(Data excerpts)
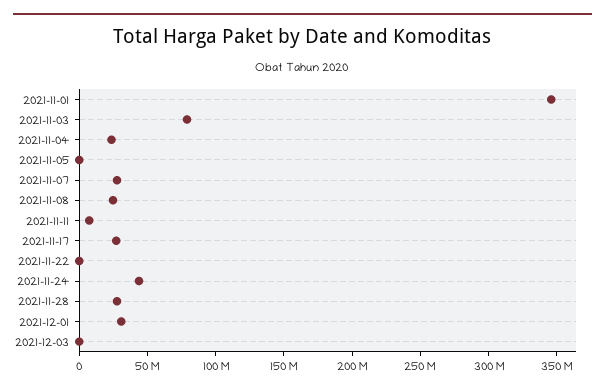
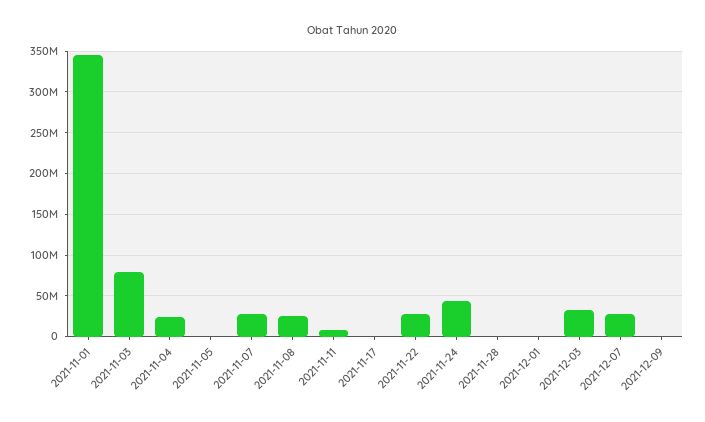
2021-11-17: 30000000 -> 0
2021-11-22: 0 -> 30000000
2021-11-28: 30000000 -> 0
2021-12-01: 30000000 -> 0
2021-12-03: 0 -> 30000000
2021-12-07: none -> 30000000
2021-12-09: none -> 0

PROBLEM TO WORK ON> What are the lines from the one with "2021-12-03: 0 -> 30000000" through the end of the records above? Set them down exactly, both ends included, and nothing else.

TASK ANSWER>
2021-12-03: 0 -> 30000000
2021-12-07: none -> 30000000
2021-12-09: none -> 0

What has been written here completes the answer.